O João tinha um irmão com o meu nome: o Manel Pinheiro. Tratava-o muito mal. Eu não percebia porquê mas um dia em Andorra numas férias de Neve lembro-me de chorar secretamente enquanto o Manel gritava e chorava para o João e lhe perguntava porque é que não gostava dele. A música veio mais tarde resolver essa questão.

Para além destas memórias que ainda guardo do João falta falar das “bocas irónicas” e desagradaveis que mandava quando fomos para a escola preparatória, da bateria que ele aprendeu a tocar com o pai dele, das bandas, do bar Rookie onde eu nunca fui, da Pingas que se apaixonou por ele depois de uma jogo de “bate pé” quando eu gostava secretamente dela. Finalmente o João foi para letras e eu para ciências. Perdi o contacto. Só o via de quando em quando no liceu. Nunca falamos de nada. Nos anos de faculdade voltamos a falar uns bocados nas férias que passamos perto da Tavira com as nossas famílias. Nunca aconteceu nenhum tipo de partilha ou simpatia até ao dia de ontem em que conversamos sobre os nossos percursos e ele me confessou que é a personificação de Portugal e dos seus medos e problemas. Tirou filosofia. Quer dedicar-se á música. Escreve trabalhos académicos com facilidade mas tem vergonha da escrita criativa:
- Português é uma língua mais adequada à poesia do que à filosfia… - diz ele tom de desculpa apesar de ter um certo fundo de verdade.
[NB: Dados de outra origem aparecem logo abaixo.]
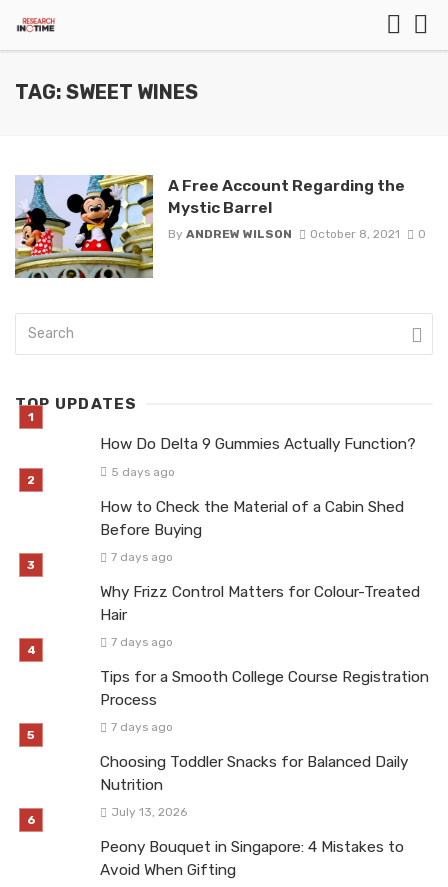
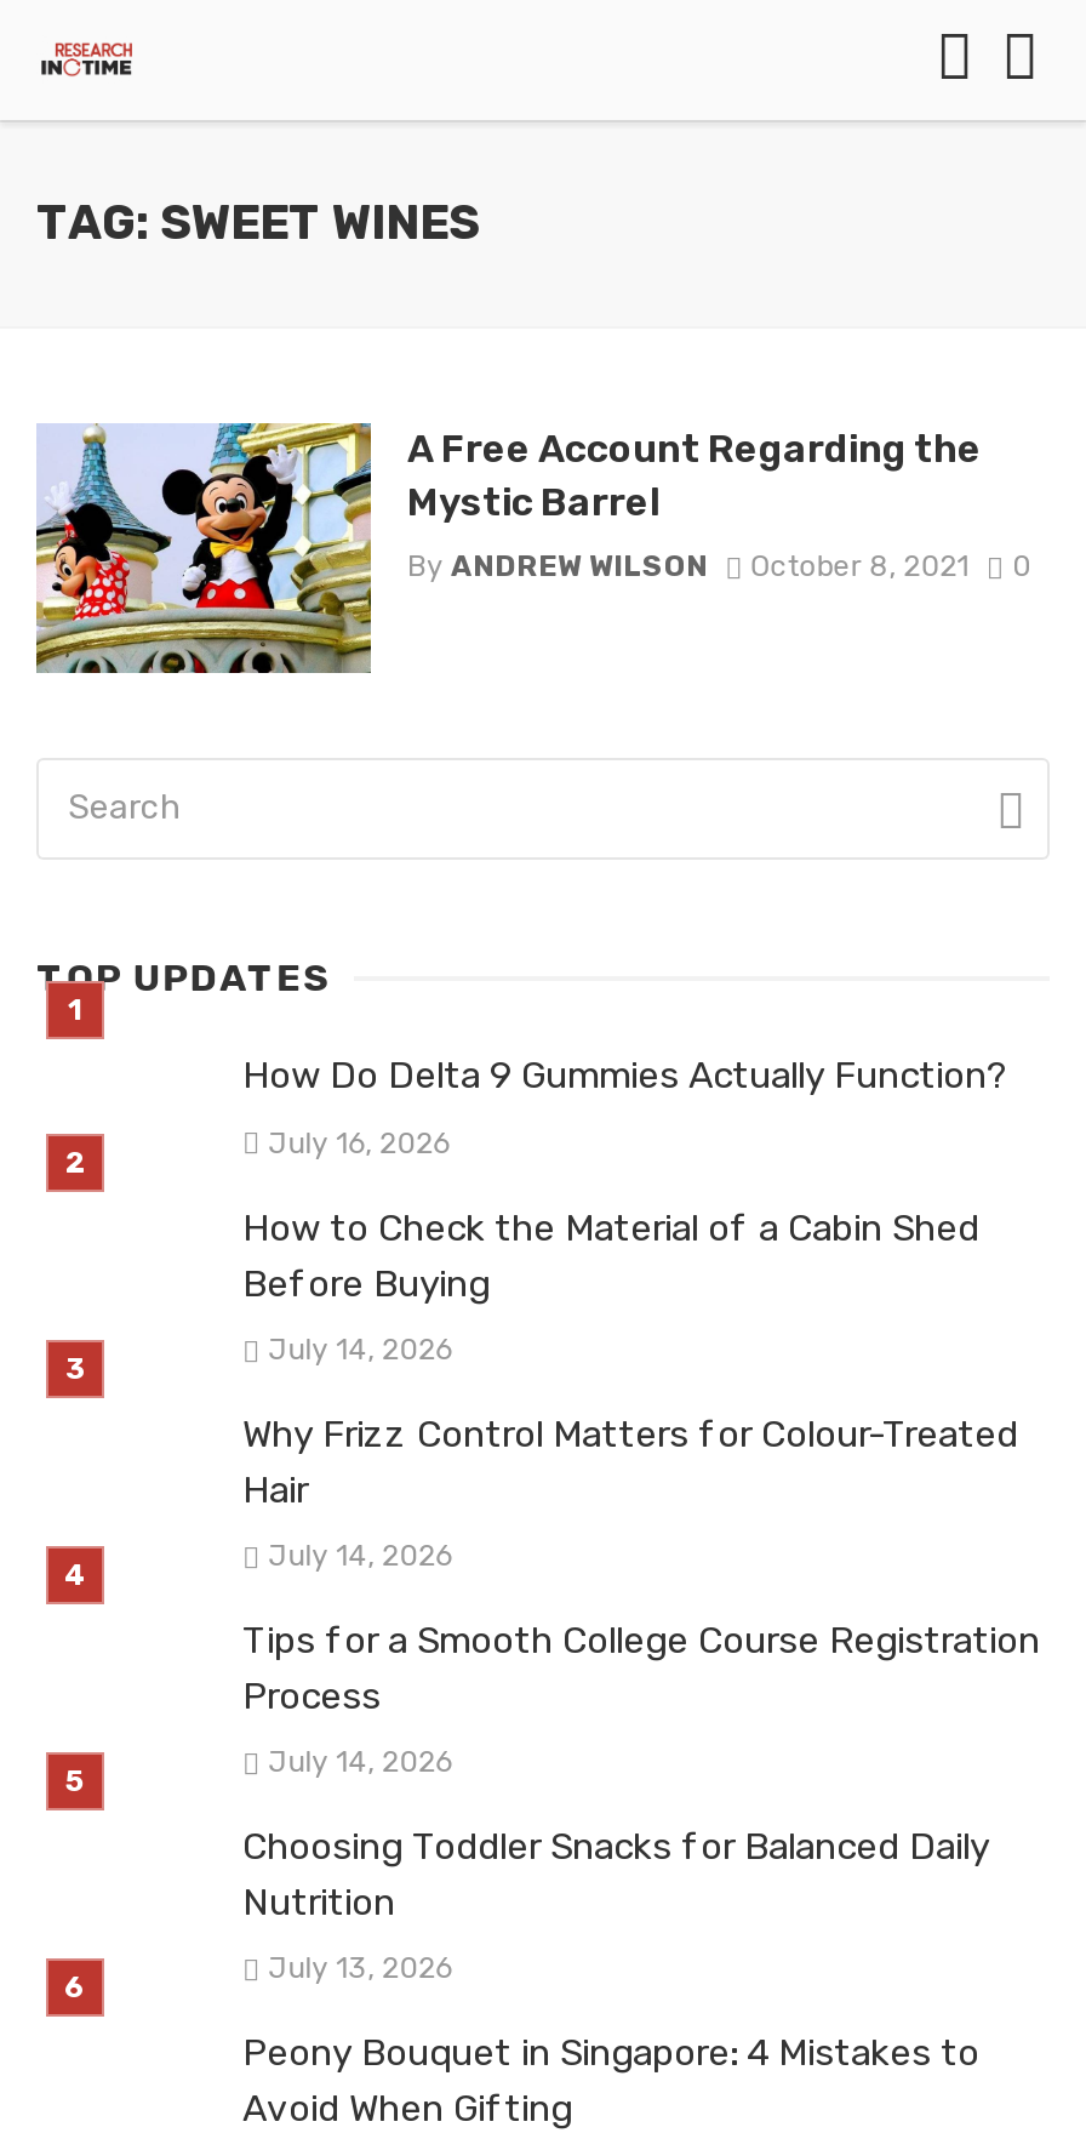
[111,465,175,479] 5 days ago -> [268,1126,450,1160] July 16, 2026
[111,550,173,564] 7 days ago -> [268,1332,452,1366] July 14, 2026
[111,635,173,649] 7 days ago -> [268,1539,452,1573] July 14, 2026
[111,720,173,734] 7 days ago -> [268,1745,452,1779] July 14, 2026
Atirei-lhe uns títulos de um livros desses que viveram comigo. Livros que amei e amo. Livros que se degradam quando se abrem. A leitura da filosofia e da poesia destroi o livro que a contem. Falamos do Francisco. Esse sim foi morto pelo absurdo absoluto. Fica assim o registo de mais um morto-vivo que me falou da morte.